UNESCO World Heritage Site
- Official name: Ancient Thebes with its Necropolis
- Type: Cultural
- Criteria: i, iii, vi
- Designated: 1979 (third session)
- Reference no.: 87
- Region: Arab states

= Valley of the Queens =

The Valley of the Queens (Note: وادي الملكات Wādī al-Malekāt) is a site in Egypt, in which queens, princes, princesses, and other high-ranking officials were buried from roughly 1560 BC to 1130 BC. Pharaohs were buried in the Valley of the Kings. The Valley of the Queens was known anciently as Ta-Set-Neferu, which has a double meaning of "The Place of Beauty" and/or "the Place of the Royal Children". Excavation of the tombs at the Valley of the Queens was pioneered by Ernesto Schiaparelli and Francesco Ballerini in the early 1900s.

The Valley of the Queens consists of the main wadi, which contains most of the tombs, along with the Valley of Prince Ahmose, the Valley of the Rope, the Valley of the Three Pits, and the Valley of the Dolmen. The main wadi contains 91 tombs and the subsidiary valleys add another 19 tombs. The burials in the subsidiary valleys all date to the 18th Dynasty.

The reason for choosing the Valley of the Queens as a burial site is not known. The close proximity to the workers' village of Deir el-Medina and the Valley of the Kings may have been a factor. Another consideration could have been the existence of a sacred grotto dedicated to Hathor at the entrance of the Valley. This grotto may have been associated with rejuvenation of the dead.

Along with the Valley of the Kings and nearby Thebes, the Valley of the Queens was inscribed on the UNESCO World Heritage List in 1979.

== Geology ==
The Valley of the Queens is on a geological array of limestones, marls, clays, chalks, and shale. The clays in the valley have undergone expansion and shrinkage due to recurrent flash-flooding throughout the valley. This shrinkage has been one cause of unstable tomb construction and later tomb damage in the valley. Rockslides resulting from shrunk clay deposits and tectonic events have damaged not only the tombs of the valley but also the wall paintings within them.

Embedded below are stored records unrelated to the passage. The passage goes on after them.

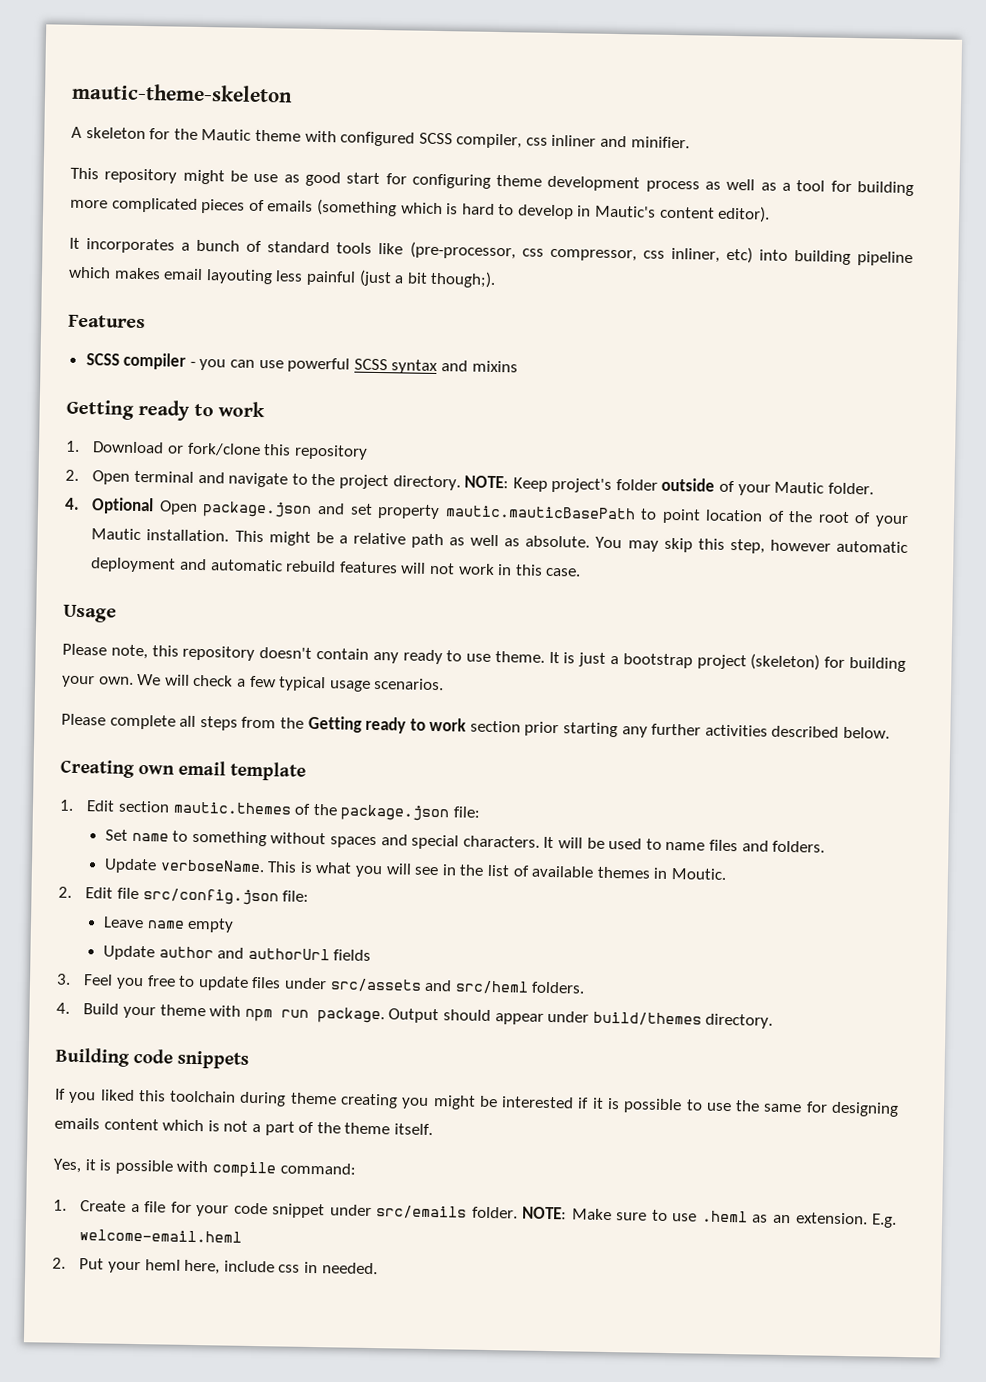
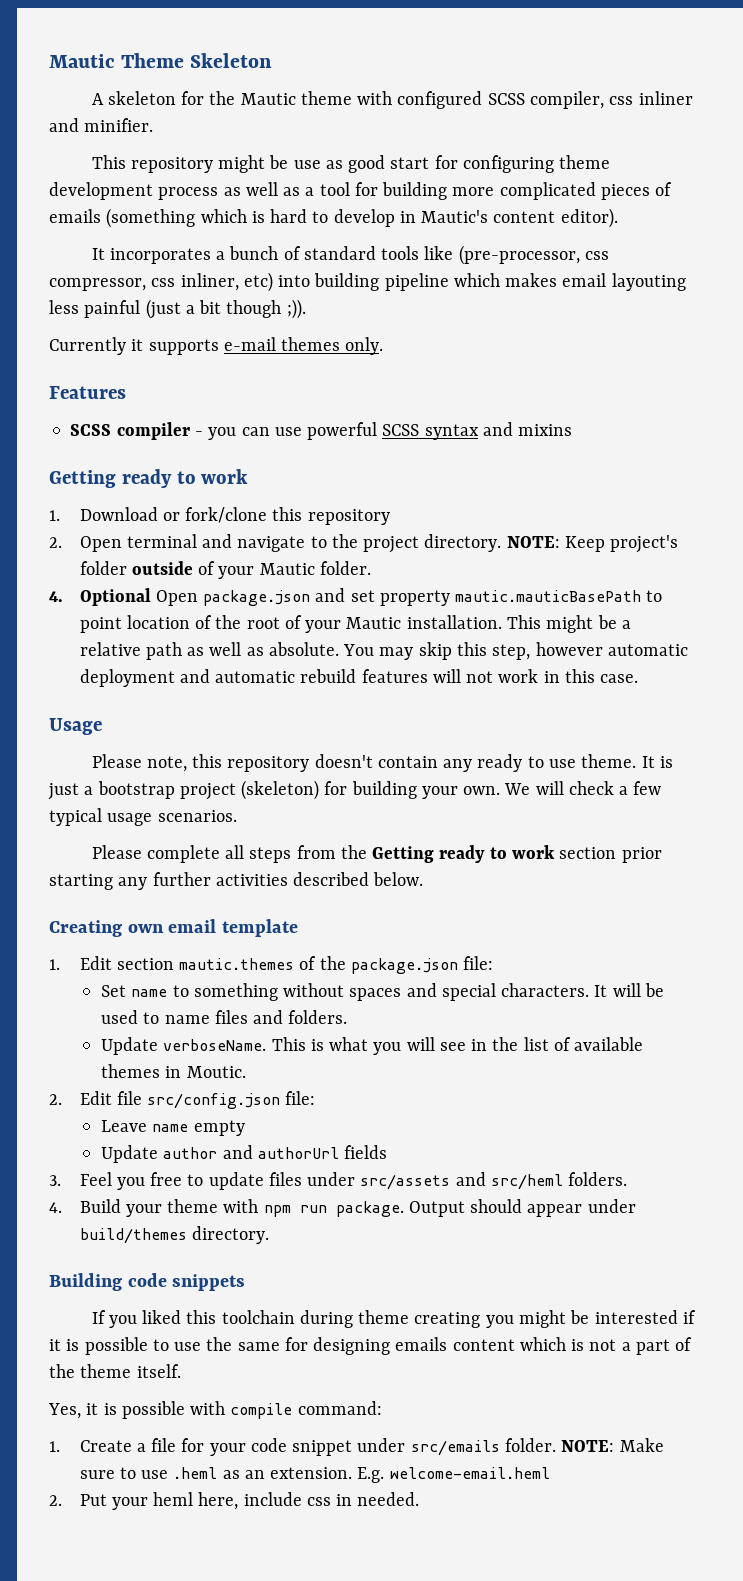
[71,82,293,103] mautic-theme-skeleton -> [49,53,273,68] Mautic Theme Skeleton
[430,270,497,288] though;). -> [226,299,306,319] [49,337,384,355] though ;)). // Currently it supports e-mail themes only.

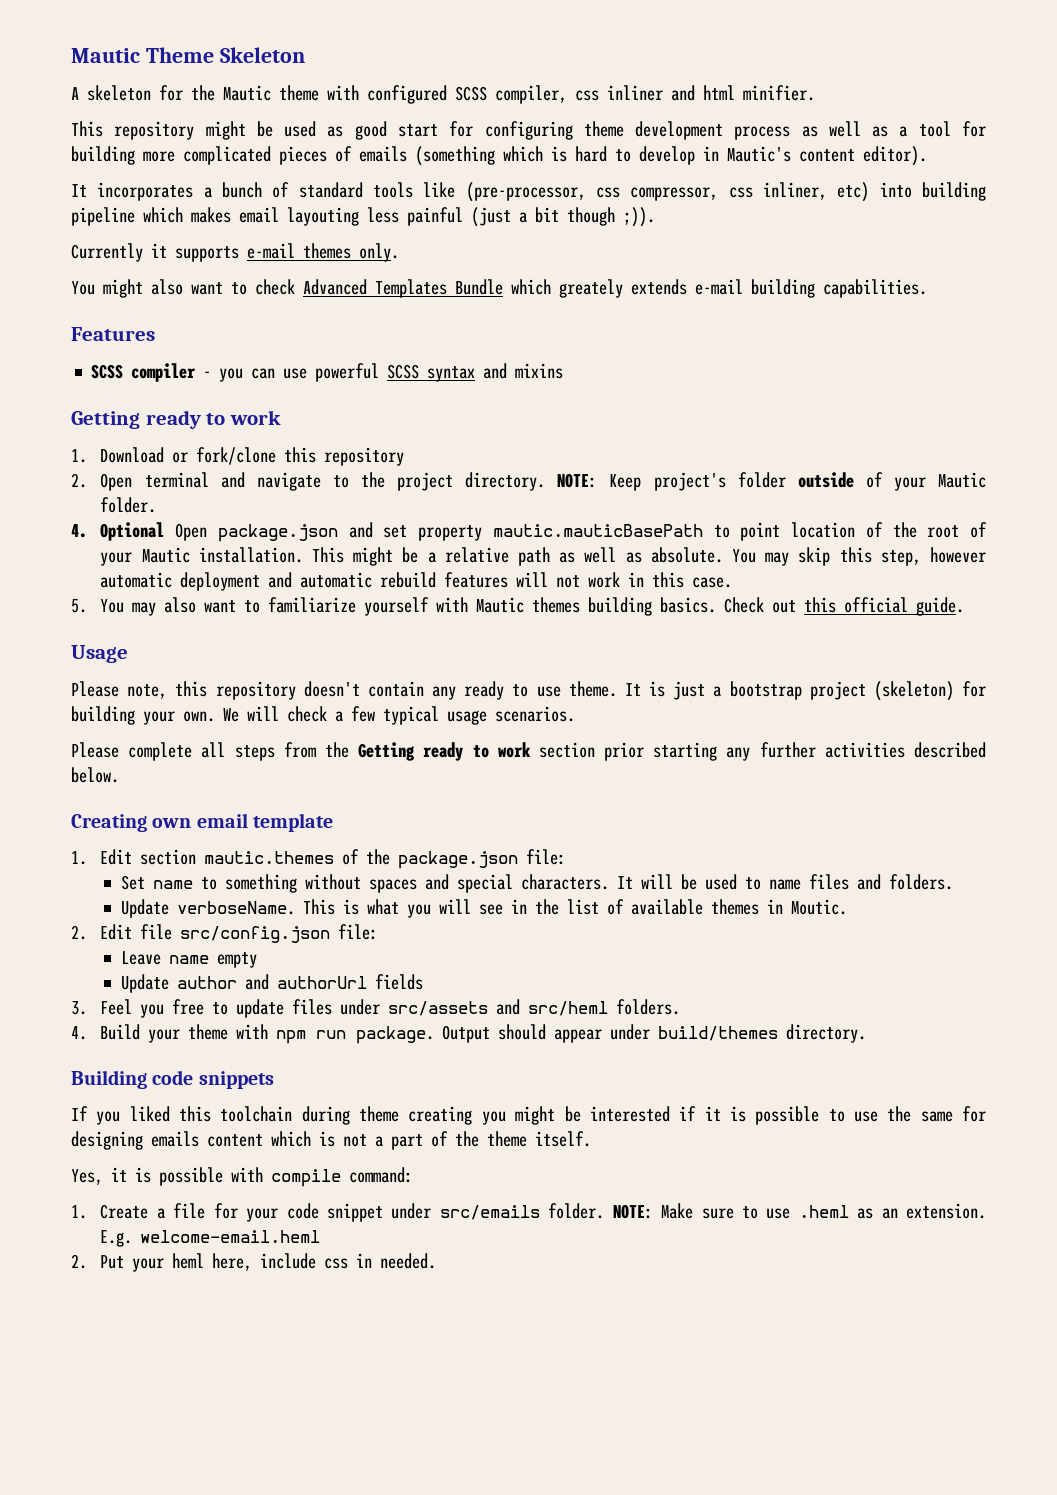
(79, 125) none -> [703,85,735,100] html
[293,160,321,169] use -> [284,121,317,137] used
(384, 346) none -> [71,279,927,298] // You might also want to check Advanced Templates Bundle which greately extends e-mail building capabilities.
(639, 678) none -> [71,597,965,616] // 5. You may also want to familiarize yourself with Mautic themes building basics. Check out this official guide.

The current landscape of the Valley of the Queens was built through faulting and subsequent slumping during the Pliocene and Pleistocene epochs. Thus, the original horizontal stratigraphy of the area has been subject to tilting. This tilting has revealed deposits of minerals like anhydrite, gypsum, and halite. Salt from halite in the ground is also damaging to the paintings within tombs. Seeping groundwater has permeated the tombs and is the cause of the dissolved and recrystallized salt.

Gypsum, along with clay, is most often believed to be the plasters used in ancient Egypt. Due to the lack of data, however, it is hard to determine what exactly composes the ancient plasters. Such beliefs are contested because of variations of plaster color, hardness, and amount used in a particular tomb.

==Eighteenth Dynasty==
One of the first tombs constructed in the Valley of the Queens is the tomb of Princess Ahmose, a daughter of Seqenenre Tao and Queen Sitdjehuti. This tomb likely dates to the reign of Thutmose I. The tombs from this period also include several members of the nobility, including a head of the stables and a vizier.

The tombs from the Valley of the Three Pits mostly date to the Thutmosid period. The tombs are labeled with letters A - L. This valley also contains three shaft tombs, which are the origin of the valley's name. The modern labels for these three tombs are QV 89, QV 90, and QV 91.

The Valley of the Dolmen contains an old trail used by the workmen traveling from Deir el-Medina to the Valley of the Queens. Along this path is a small rock-cut temple dedicated to Ptah and Meretseger.

The tombs from this time period are generally simple in form and consist of a chamber and a shaft for burial. Some of the tombs were extended in size to accommodate more than one burial. The tombs include those of several royal princes and princesses, as well as some nobles.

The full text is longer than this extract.